(Front-end code change data)
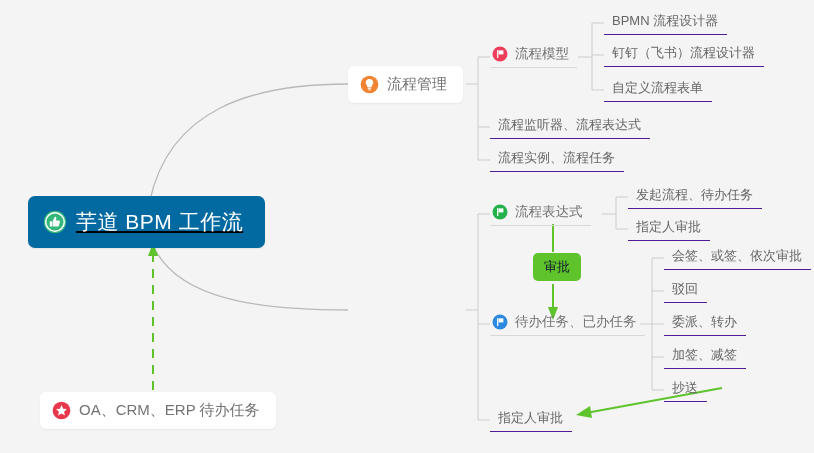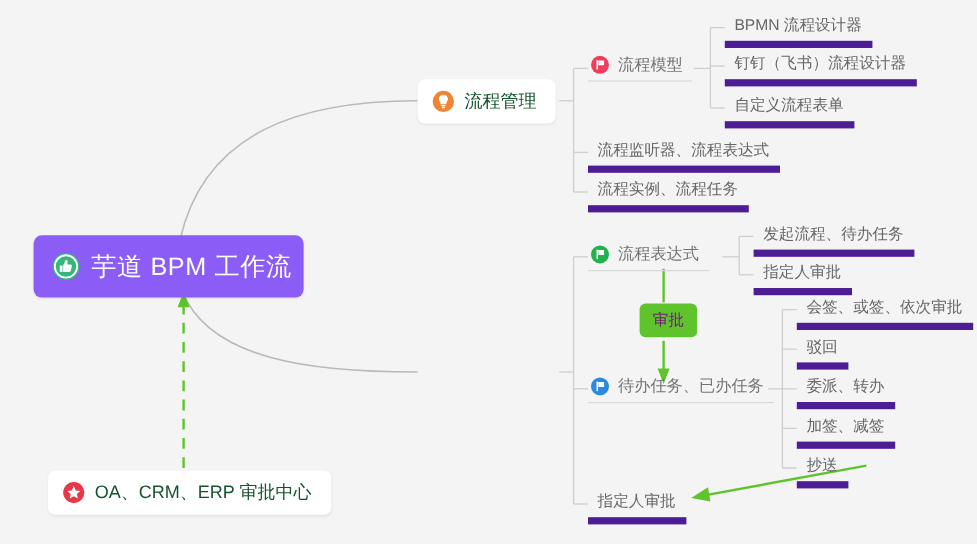--- a/index.html
+++ b/index.html
@@ -73,7 +73,7 @@
   
   .leaf-node {
     padding: 4px 9px 4px 8px;
-    border-bottom: 6px solid #4c1d95;
+    border-bottom: 1px solid #4c1d95;
     text-align: center;
   }
   .leaf-node .label {

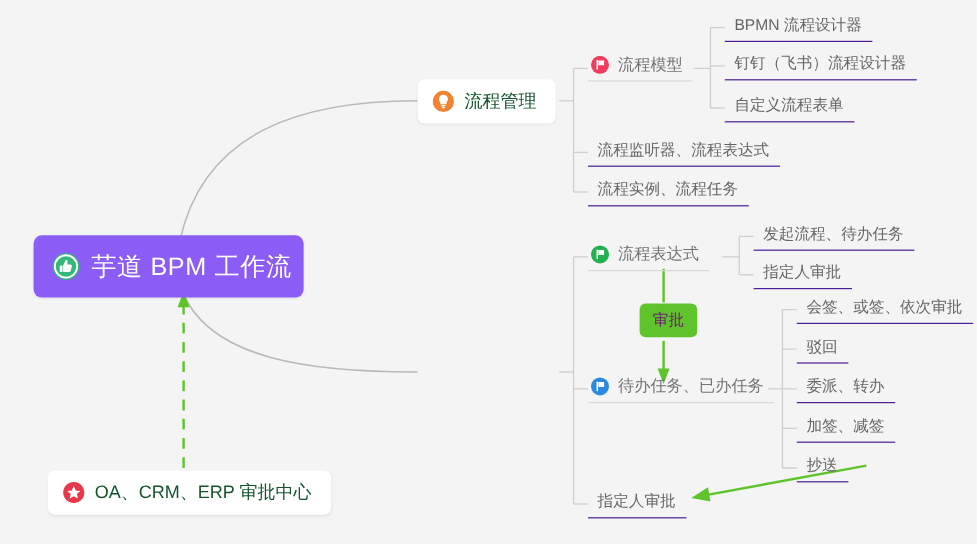--- a/index.html
+++ b/index.html
@@ -56,7 +56,7 @@
     box-shadow: 0 1px 2px rgba(0,0,0,0.06);
   }
   .card-node .label {
-    color: #14532d;
+    color: #737373;
     font-size: 15px;
   }
 

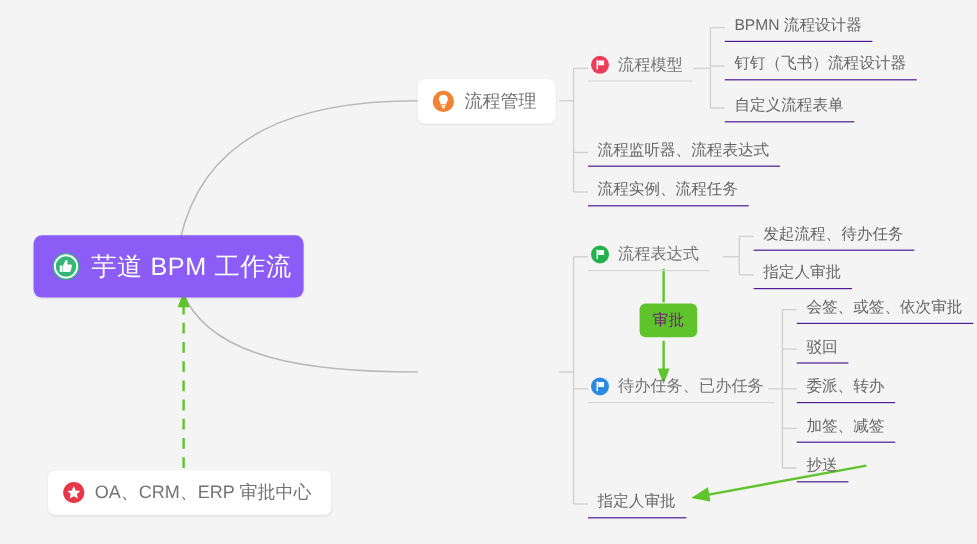--- a/index.html
+++ b/index.html
@@ -37,10 +37,11 @@
 
   
   .root-node {
-    background: #8b5cf6;
+    background: #0369a1;
     border-radius: 7px;
-    padding: 12px 10px 12px 15px;
+    padding: 12px 22px 12px 15px;
     box-shadow: 0 1px 2px rgba(0,0,0,0.07);
+    text-decoration: underline;
   }
   .root-node .label {
     color: #ffffff;

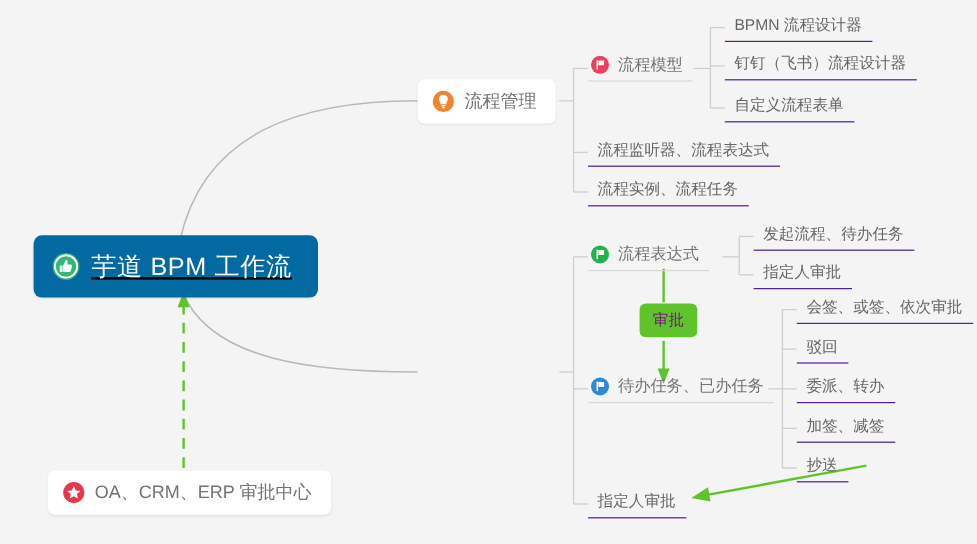--- a/index.html
+++ b/index.html
@@ -89,7 +89,7 @@
     padding: 5px 11px;
   }
   .anno-node .label {
-    color: #701a75;
+    color: #0f172a;
     font-size: 13px;
     font-family: Liberation Serif, serif;
   }

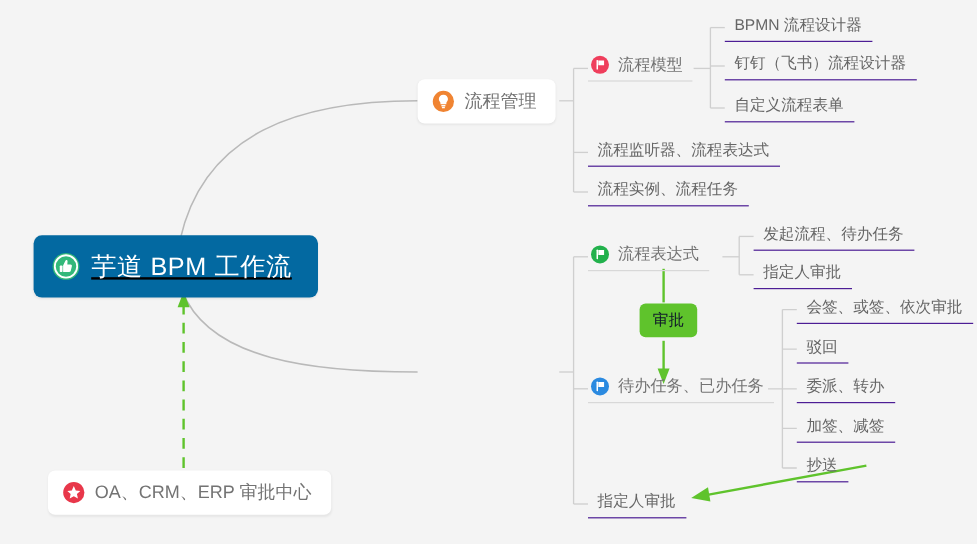--- a/index.html
+++ b/index.html
@@ -273,7 +273,7 @@
         <path d="M10 4.3 L11.75 8.05 L15.7 8.5 L12.75 11.2 L13.6 15.2 L10 13.2 L6.4 15.2 L7.25 11.2 L4.3 8.5 L8.25 8.05 Z" fill="#ffffff"></path>
       </svg>
     </span>
-    <span class="label">OA、CRM、ERP 审批中心</span>
+    <span class="label">OA、CRM、ERP 待办任务</span>
   </div>
 
 </div>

Task requirements
Every record above must be copied exactly, and no picture may appear in the copy.

Answer to this exercise
--- a/index.html
+++ b/index.html
@@ -73,7 +73,7 @@
   
   .leaf-node {
     padding: 4px 9px 4px 8px;
-    border-bottom: 6px solid #4c1d95;
+    border-bottom: 1px solid #4c1d95;
     text-align: center;
   }
   .leaf-node .label {

--- a/index.html
+++ b/index.html
@@ -56,7 +56,7 @@
     box-shadow: 0 1px 2px rgba(0,0,0,0.06);
   }
   .card-node .label {
-    color: #14532d;
+    color: #737373;
     font-size: 15px;
   }
 

--- a/index.html
+++ b/index.html
@@ -37,10 +37,11 @@
 
   
   .root-node {
-    background: #8b5cf6;
+    background: #0369a1;
     border-radius: 7px;
-    padding: 12px 10px 12px 15px;
+    padding: 12px 22px 12px 15px;
     box-shadow: 0 1px 2px rgba(0,0,0,0.07);
+    text-decoration: underline;
   }
   .root-node .label {
     color: #ffffff;

--- a/index.html
+++ b/index.html
@@ -89,7 +89,7 @@
     padding: 5px 11px;
   }
   .anno-node .label {
-    color: #701a75;
+    color: #0f172a;
     font-size: 13px;
     font-family: Liberation Serif, serif;
   }

--- a/index.html
+++ b/index.html
@@ -273,7 +273,7 @@
         <path d="M10 4.3 L11.75 8.05 L15.7 8.5 L12.75 11.2 L13.6 15.2 L10 13.2 L6.4 15.2 L7.25 11.2 L4.3 8.5 L8.25 8.05 Z" fill="#ffffff"></path>
       </svg>
     </span>
-    <span class="label">OA、CRM、ERP 审批中心</span>
+    <span class="label">OA、CRM、ERP 待办任务</span>
   </div>
 
 </div>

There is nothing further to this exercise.